Gloria se despertó de su siesta con un mal sabor de boca. No era de extrañar después de haberse comido un paquete de pipas con sal a la sombra de la majestuosa higuera, bajo la cuál se quedó dormida aquélla calurosa tarde de agosto. En su posición, tumbada boca arriba, podía ver el verde de las hojas del árbol y los frutos que daban algo de frescura y, también, ese olor tan característico de su improvisado refugio.

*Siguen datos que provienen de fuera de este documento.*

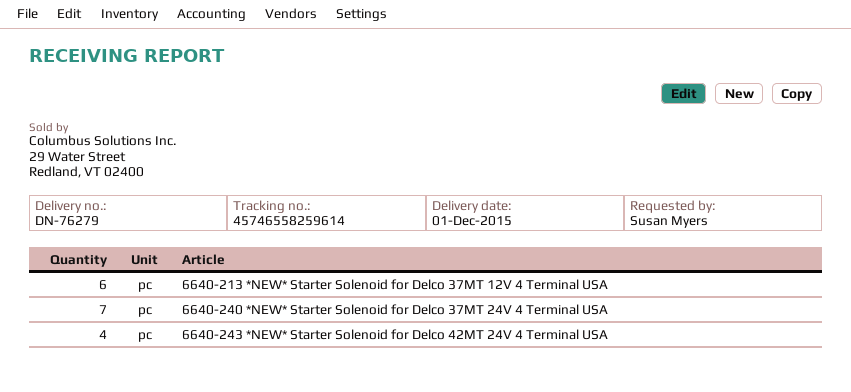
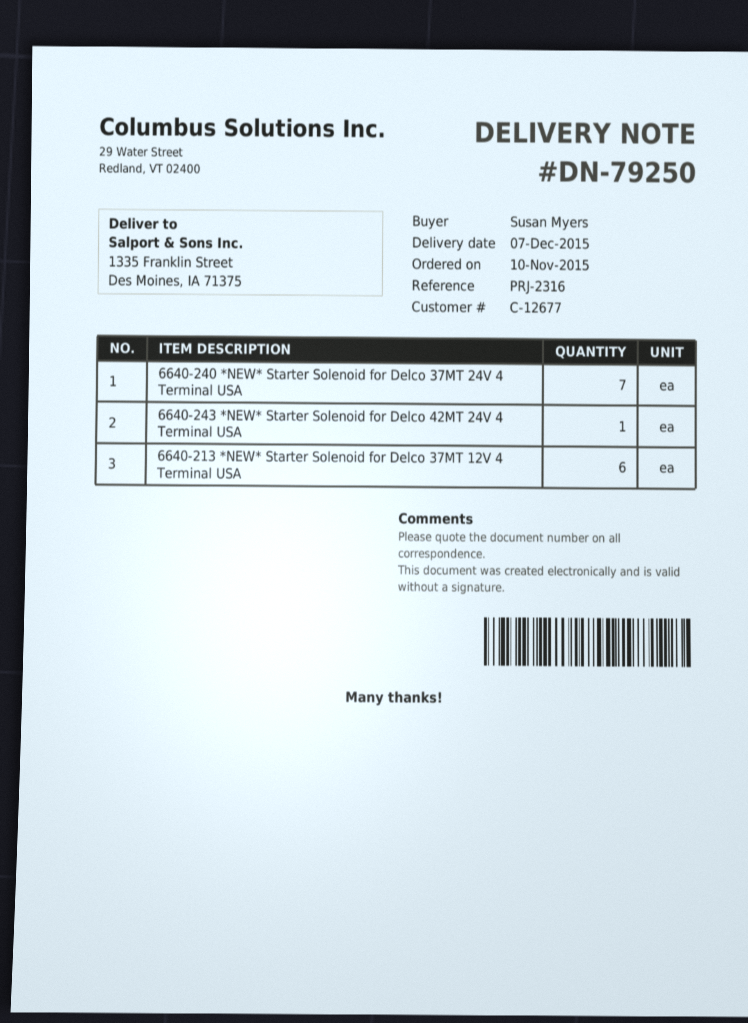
delivery note number: DN-76279 -> DN-79250
delivery date: 2015-12-01 -> 2015-12-07
6640-243 *NEW* Starter Solenoid for Delco 42MT 24V 4 Terminal USA: 4 -> 1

Se dispuso a ponerse de pie, no sin dificultad dado su estado de mareo, y agarró un higo maduro que automáticamente se llevó a la boca. El dulzor del almíbar le removió los sentidos pasando a una segunda fase de desperezo. Aún así, no se podía mantener en pie sin sentir un pequeño balanceo metido en su cabeza, como si estuviera a bordo de un barco, que por muy estable que fuera, no pudiera evitar que el mar lo empujase de un lado a otro. Por fin encontró el equilibrio suficiente para andar y, pisando las cáscaras de pipas desparramadas por el suelo, se dirigió a la generosa fuente para refrescarse bajo sus abundantes caños de agua que dan caudal al río Guadalhorce.
Cuando llegó al primer chorro se paró y, notando el sol aún ardiente, cerró los ojos. En menos de un segundo deseó que el pilón fuera una gran piscina; o, mejor aún, un enorme río, y cada caño una catarata que vertiera a la corriente. Así, podría bañarse y librarse del calor insoportable. Deseó, alternativamente, por si lo anterior fuera imposible, ser tan pequeña como para poder nadar en la fuente. Tras este pensamiento se dispuso a mojarse las manos para lavarse la cara. Pero, antes de que hubiese abierto los ojos, alguien le empujó, cayendo ella al agua de cabeza y quedando completamente empapada.
Cuando sacó la cabeza a la superficie se dio cuenta de que su deseo se estaba cumplido. Ella tenía el tamaño de una hormiga y nadaba enérgicamente en la fuente que parecía un gran río. Ya no tenía calor y estaba totalmente despierta. Pero estaba muy cansada. Una mitad de cáscara de pipa sería una buena barca para navegar por “el río de las cien cataratas”, tal y como ella había rebautizado a la fuente. Así, procedió a subirse a una y remó sorteando cada uno de los cien caños al tiempo que los contaba.
Al llegar a la última catarata de agua, quiso dar la vuelta para hacer el camino contrario. Sin embargo, tras terminar de contar una centena, algo asombroso se descubrió ante sus ojos: los colores de los arcoíris producidos por el agua salpicada de una nueva catarata. Gloria no lo podía creer. Después de tanto tiempo viniendo a esta fuente, ¿cómo no se había dado cuenta antes de que a su nombre le falta un caño?